Structured diff data
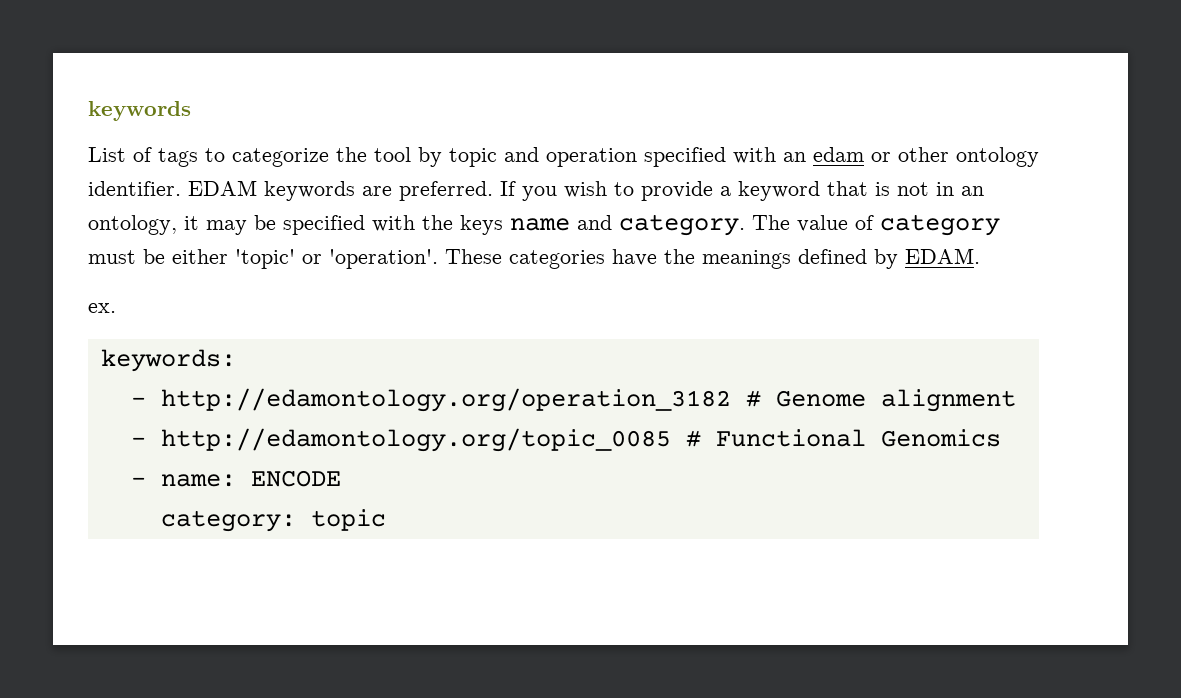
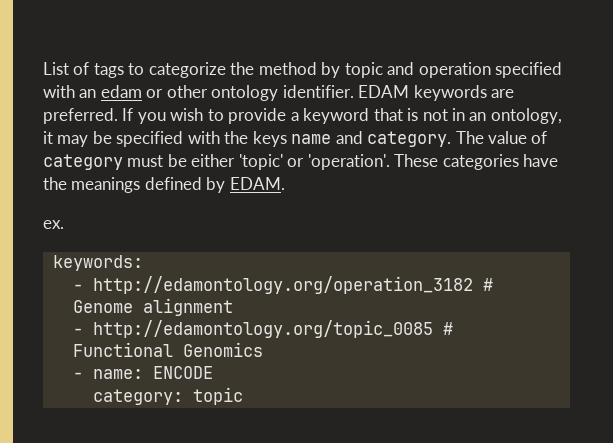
[88,101,191,121] keywords // -> (43, 68) none
[374,147,411,162] tool -> [258,62,317,75] method

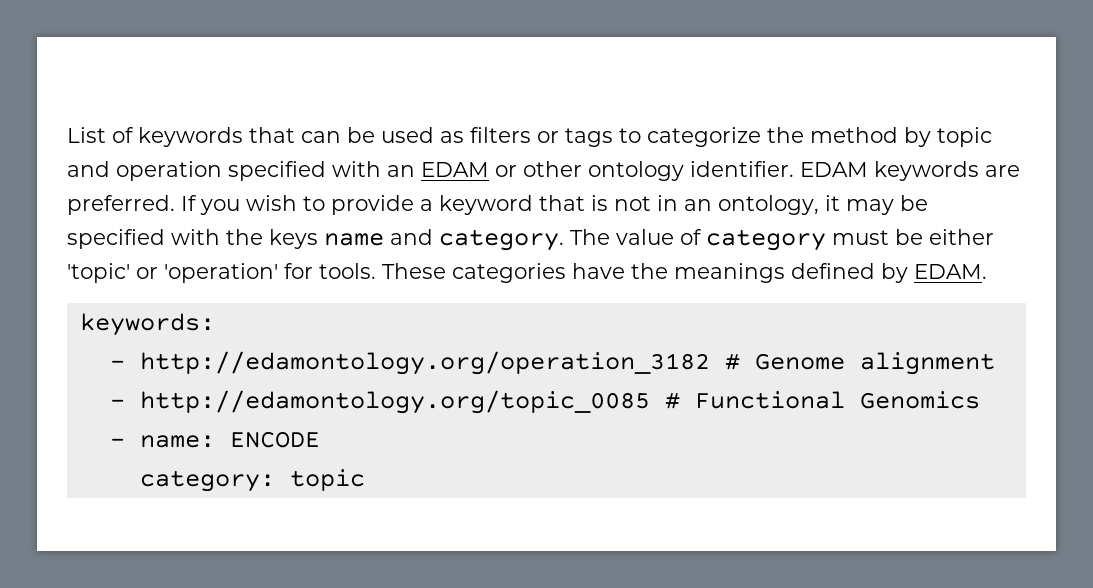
(90, 68) none -> [138,127,559,147] keywords that can be used as filters or
[100,85,142,98] edam -> [421,162,489,177] EDAM
[307,154,390,170] 'operation'. -> [164,263,376,283] 'operation' for tools.
[43,220,64,229] // ex. -> (987, 271) none

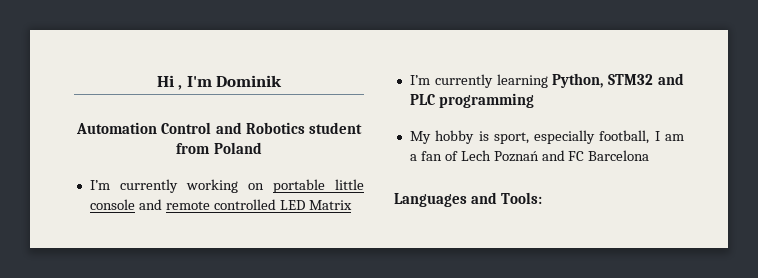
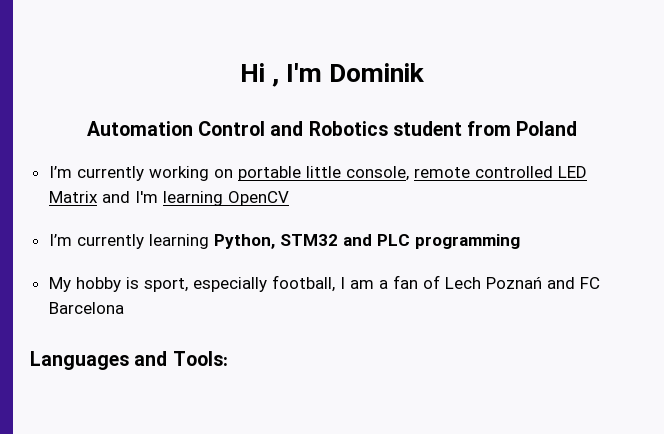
[89,199,162,210] console and -> [345,166,409,181] console,
(352, 205) none -> [101,191,289,206] and I'm learning OpenCV

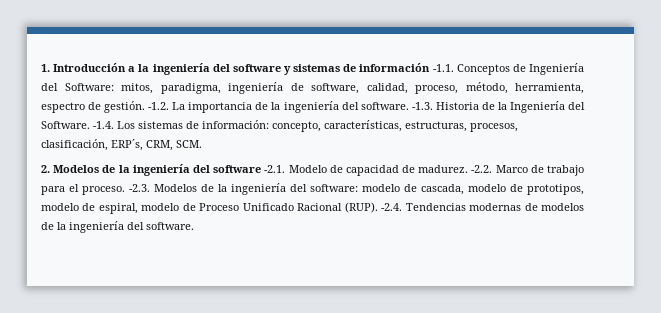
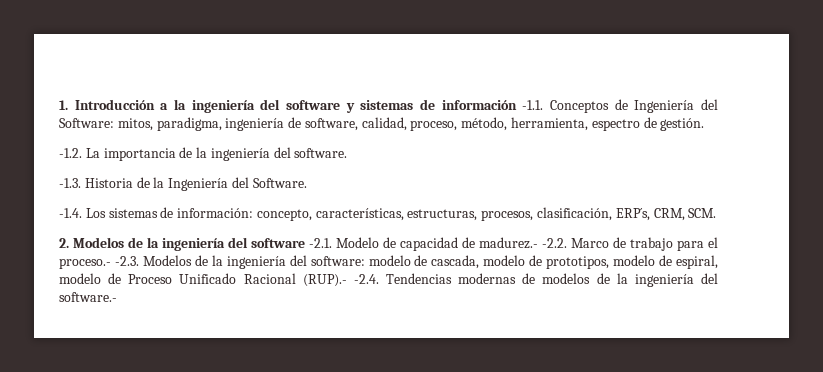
(146, 107) none -> (705, 124) //
(409, 106) none -> (348, 153) //
(90, 125) none -> (307, 183) //
[418,165,469,173] madurez. -> [479,237,538,249] madurez.-
[82,186,125,195] proceso. -> [59,258,111,269] proceso.-
[344,202,378,213] (RUP). -> [302,274,347,287] (RUP).-
[146,222,194,230] software. -> [59,292,117,302] software.-

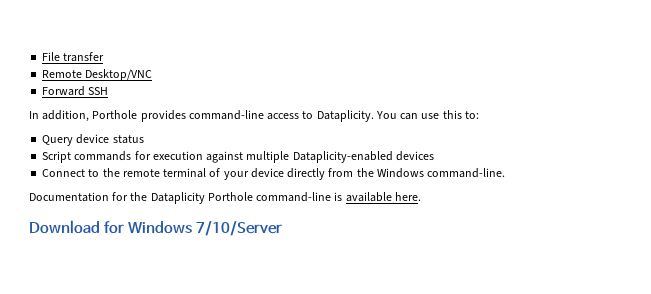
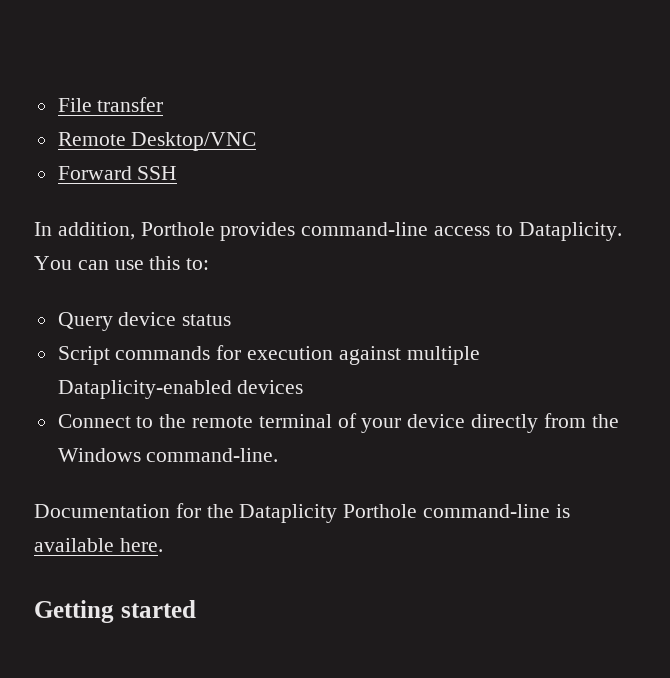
[29,220,283,236] Download for Windows 7/10/Server -> [34,600,196,623] Getting started

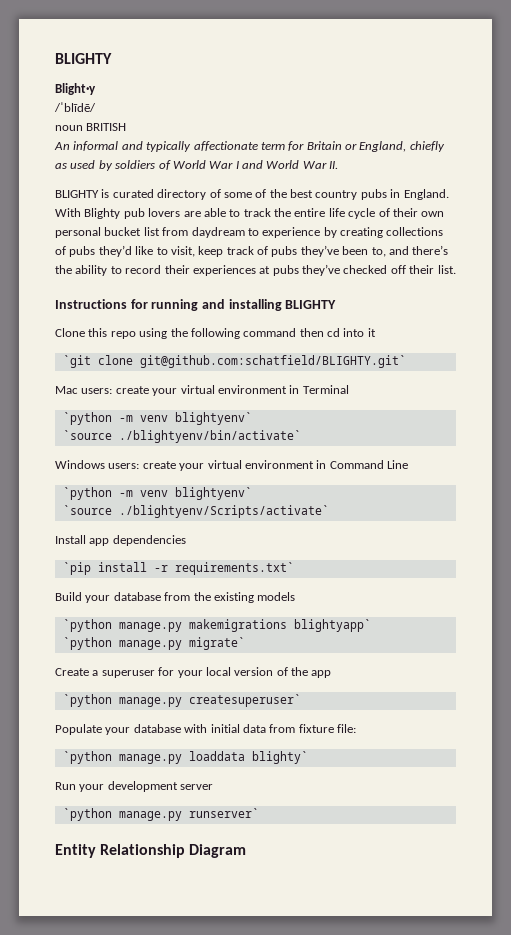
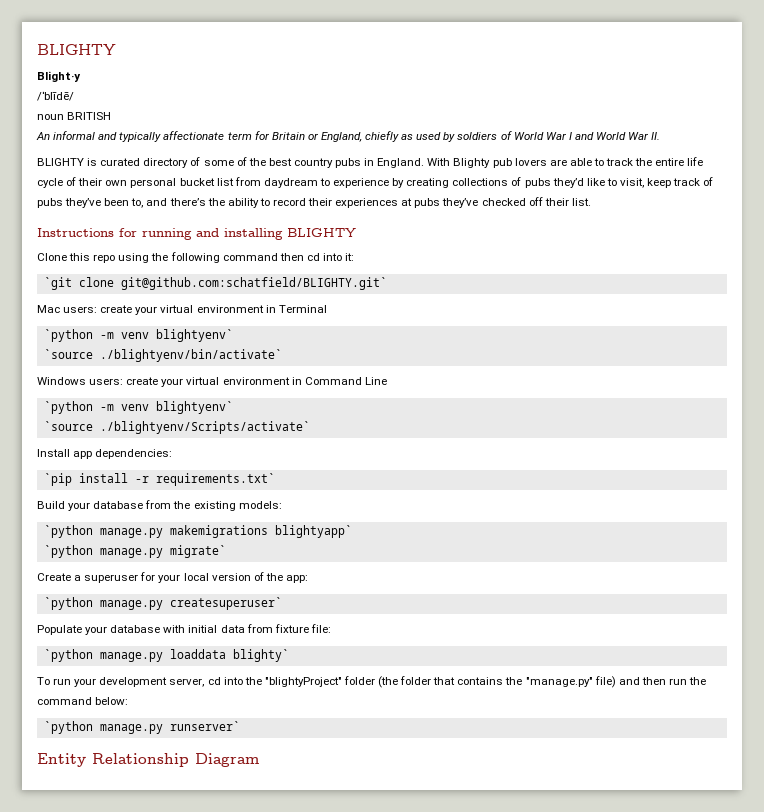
[367,328,376,337] it -> [345,253,355,261] it:
[112,535,186,546] dependencies -> [95,449,173,459] dependencies:
[257,592,296,601] models -> [238,501,282,509] models:
[311,670,332,678] app -> [285,575,308,583] app:
[55,781,214,792] Run your development server -> [37,676,707,688] [37,697,129,705] To run your development server, cd into the "blightyProject" folder (the folder that contains the "manage.py" file) and then run the command below:

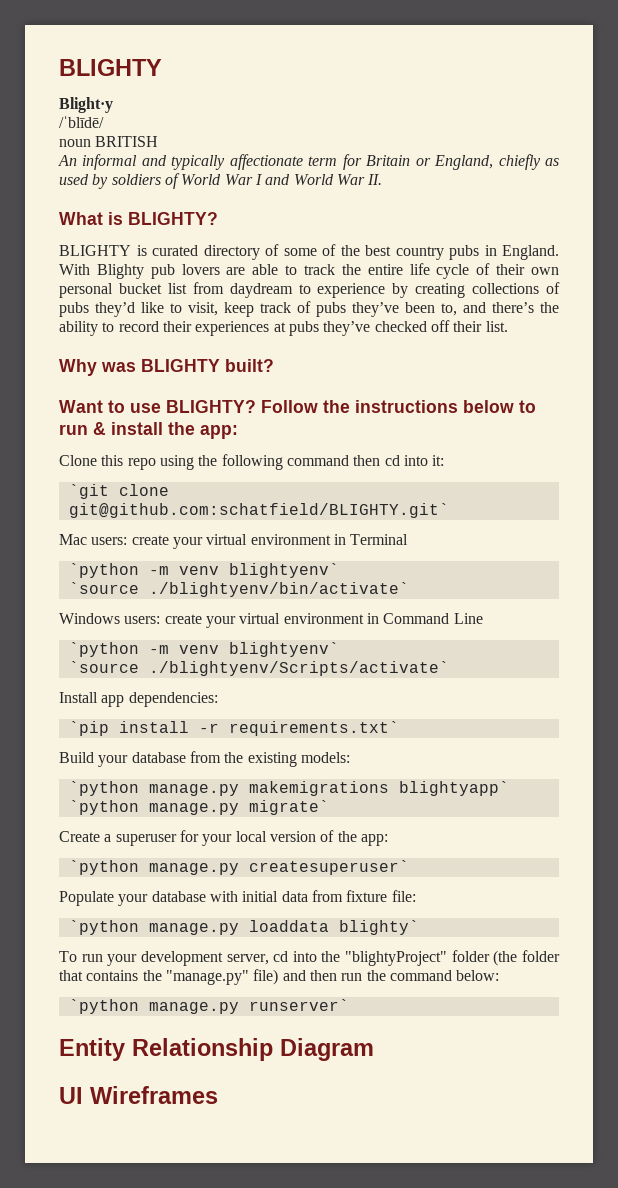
(661, 136) none -> [59,212,218,225] // What is BLIGHTY?
[37,228,356,240] Instructions for running and installing BLIGHTY -> [59,359,274,376] [59,400,536,413] [59,422,238,439] Why was BLIGHTY built? // Want to use BLIGHTY? Follow the instructions below to run & install the app:
(259, 760) none -> [59,1086,218,1104] // UI Wireframes

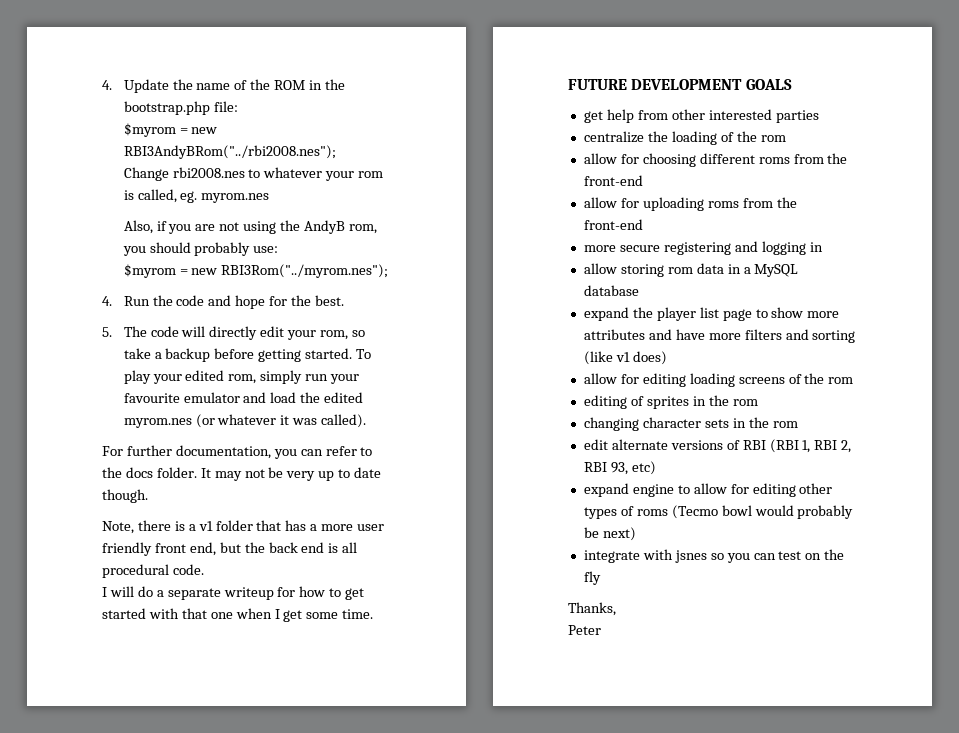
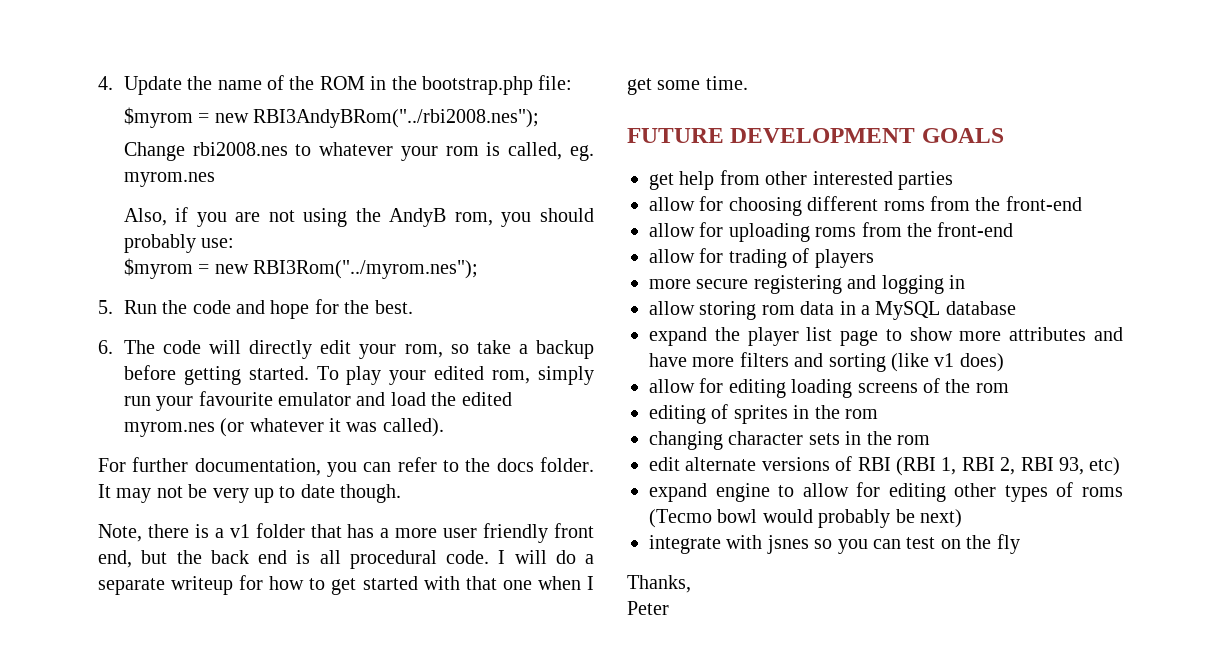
[102,296,112,306] 4. -> [98,300,113,314] 5.
[102,327,112,337] 5. -> [98,340,113,354] 6.
(204, 569) // -> (489, 557) none
[583,131,786,145] // centralize the loading of the rom -> (953, 180) none
(643, 224) none -> [649,248,874,268] // allow for trading of players

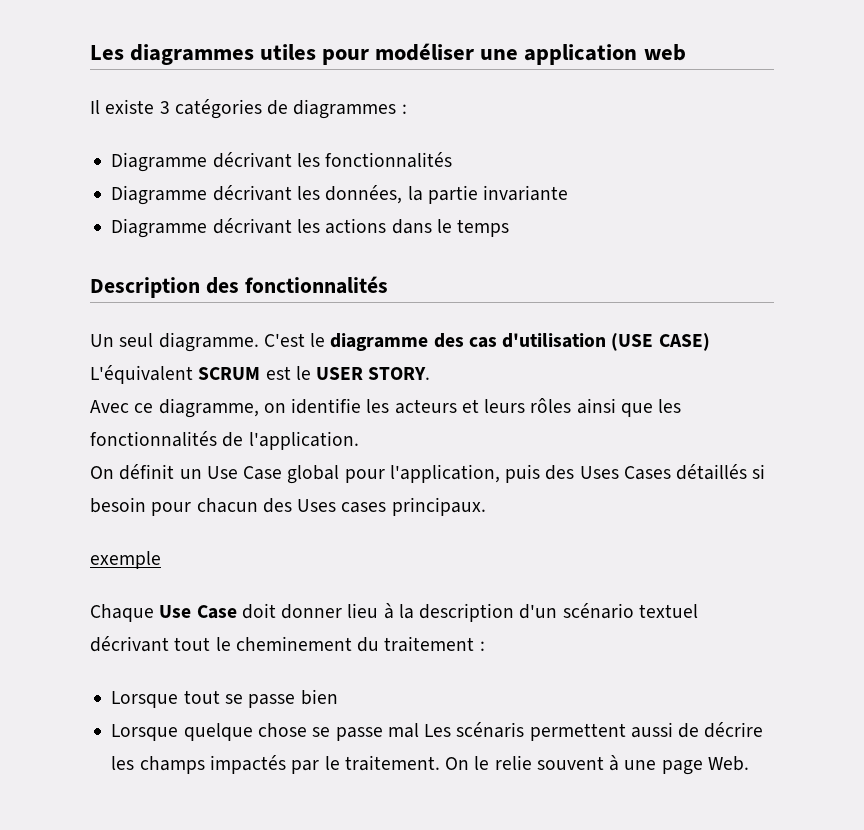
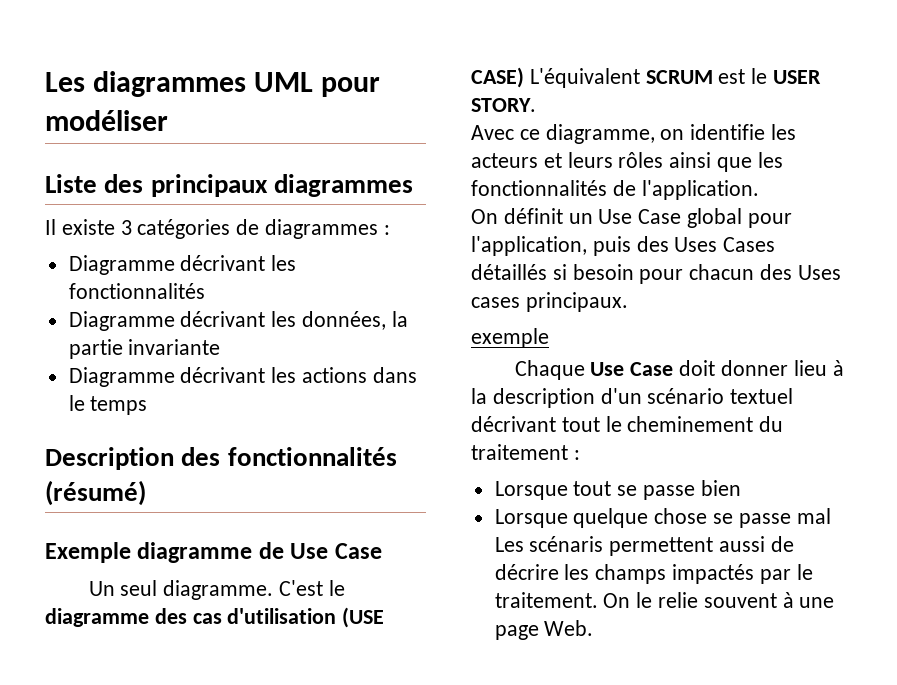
[260,44,317,60] utiles -> [254,72,314,92] UML
[480,44,686,65] une application web -> [45,174,413,197] // Liste des principaux diagrammes
(388, 285) none -> [45,480,146,506] [45,542,382,563] (résumé) // Exemple diagramme de Use Case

**DIRECTIONS FOR THIS TASK**
Write out the lines that run from the line containing "[583,131,786,145] // centralize" to the end of the entries, inclusive, exactly as written. Skip every picture.

**TASK OUTPUT**
[583,131,786,145] // centralize the loading of the rom -> (953, 180) none
(643, 224) none -> [649,248,874,268] // allow for trading of players

[260,44,317,60] utiles -> [254,72,314,92] UML
[480,44,686,65] une application web -> [45,174,413,197] // Liste des principaux diagrammes
(388, 285) none -> [45,480,146,506] [45,542,382,563] (résumé) // Exemple diagramme de Use Case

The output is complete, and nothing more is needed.